Im Gerichtsgebäude roch es schwach nach Bleiche und zerplatzten Träumen. Ich stand dort in einem verblichenen Secondhand-Kleid und umklammerte die Handtasche meiner verstorbenen Mutter wie eine Rüstung.
Auf der anderen Seite des Tisches unterschrieb mein Ex-Mann Mark gerade die Scheidungspapiere mit einem Lächeln, das so scharf war, dass es Glas hätte schneiden können. Neben ihm beugte sich seine neue Verlobte – jung, makellos und in Designerseide gekleidet – zu ihm herüber und flüsterte ihm etwas zu, das ihn zum Lachen brachte.
Sie wandte sich mit gespielter Freundlichkeit an mich. „Hattest du keine Lust, dich für deinen großen Tag schick zu machen, Emma?“
Mark blickte nicht einmal auf. „Äußerlichkeiten waren ihr nie wichtig“, sagte er und warf seinen Stift hin. „Ich schätze, deshalb ist sie in die Geschichte eingegangen.“
Der Anwalt schob mir die letzte Seite zu. Meine Hand zitterte, als ich den Vertrag für eine zwölfjährige Ehe unterschrieb – für zehntausend Dollar und ein Leben voller Aufruhr.
Als sie gingen, hörte man ihr Lachen nicht mehr aus – kalt und unvergesslich. Ich saß allein da und sah zu, wie die Tinte neben meinem Namen trocknete. Es fühlte sich an, als wäre die Welt gerade untergegangen.

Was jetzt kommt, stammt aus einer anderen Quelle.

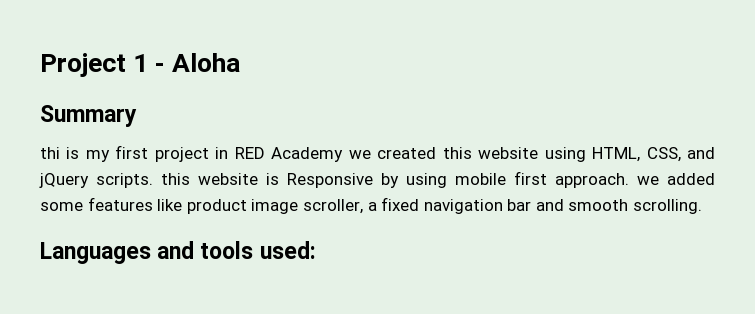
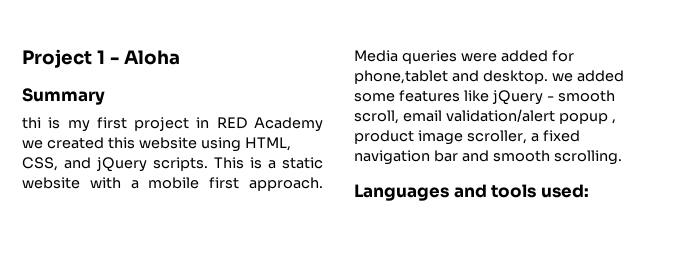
[161,171,629,188] this website is Responsive by using mobile first approach. -> [214,157,323,169] [22,177,323,191] [354,50,574,64] [354,70,548,84] This is a static website with a mobile first approach. Media queries were added for phone,tablet and desktop.
(183, 205) none -> [491,90,615,105] [354,109,616,124] jQuery - smooth scroll, email validation/alert popup ,

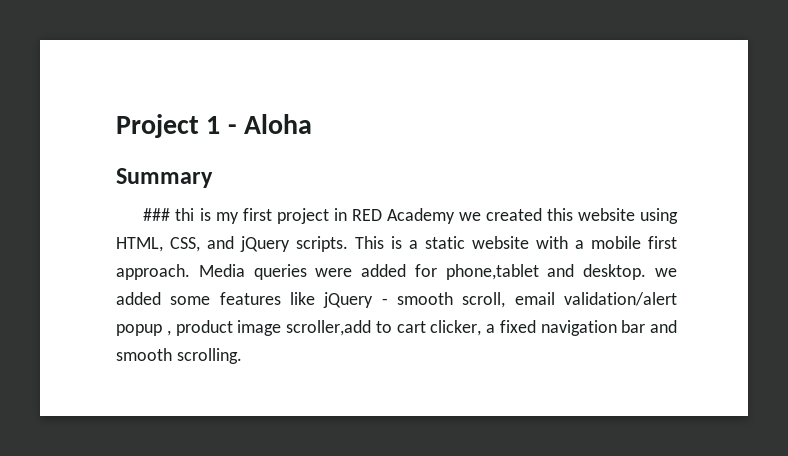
(105, 96) none -> [143,208,171,221] ###
[466,130,527,144] scroller, -> [286,320,482,336] scroller,add to cart clicker,
[354,184,589,201] // Languages and tools used: -> (242, 356) none

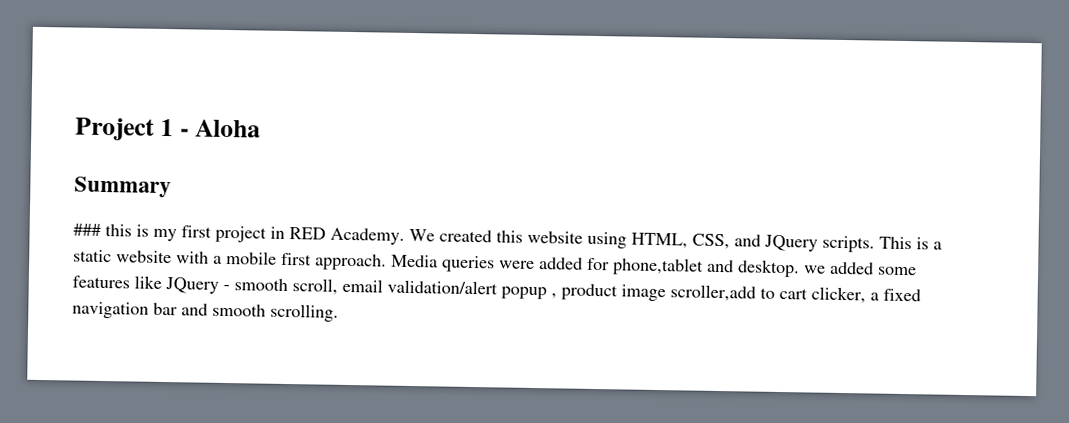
[175,208,195,221] thi -> [105,224,132,237] this
[386,208,481,224] Academy we -> [330,227,435,245] Academy. We
[240,236,290,252] jQuery -> [764,234,818,252] JQuery
[323,292,374,308] jQuery -> [165,277,219,294] JQuery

Dann klingelte mein Telefon.
Unbekannte Nummer.
Einen Moment lang überlegte ich, es zu ignorieren. Doch etwas – Instinkt, Verzweiflung, Schicksal – ließ mich antworten.
„Ms. Emma Hayes?“ Die Stimme klang ruhig und professionell. „Hier spricht David Lin von Lin & McCallister Law. Entschuldigen Sie meinen unerwarteten Anruf, aber ich habe Neuigkeiten bezüglich Ihres Onkels, Charles Whitmore.“
Mein Herz machte einen Sprung. Charles Whitmore? Diesen Namen hatte ich seit meiner Kindheit nicht mehr gehört. Er war das Familiengespenst – reich, distanziert und streitsüchtig – lange bevor meine Eltern starben.
„Ich muss Ihnen leider mitteilen, dass er verstorben ist“, fuhr David fort. „Aber er hat Ihnen etwas hinterlassen – sogar alles. Sie sind sein Alleinerbe.“
Ich blinzelte. „Da muss ein Fehler passiert sein.“
„Auf keinen Fall“, sagte er sanft. „Mr. Whitmore hat Ihnen sein gesamtes Vermögen vermacht, einschließlich Whitmore Industries.“
Ich erstarrte. „Sie meinen Whitmore Industries – das Energieunternehmen?“
„Das Gleiche“, antwortete er. „Sie kontrollieren jetzt einen Multimilliarden-Dollar-Konzern. Allerdings gibt es eine Bedingung …“
Seine Stimme verklang in meinem Kopf. Ich drehte mich zum Fenster des Gerichtsgebäudes um und erblickte mein Spiegelbild – ein zerknittertes Kleid, müde Augen, der Schatten der Frau, die alle abgeschrieben hatten.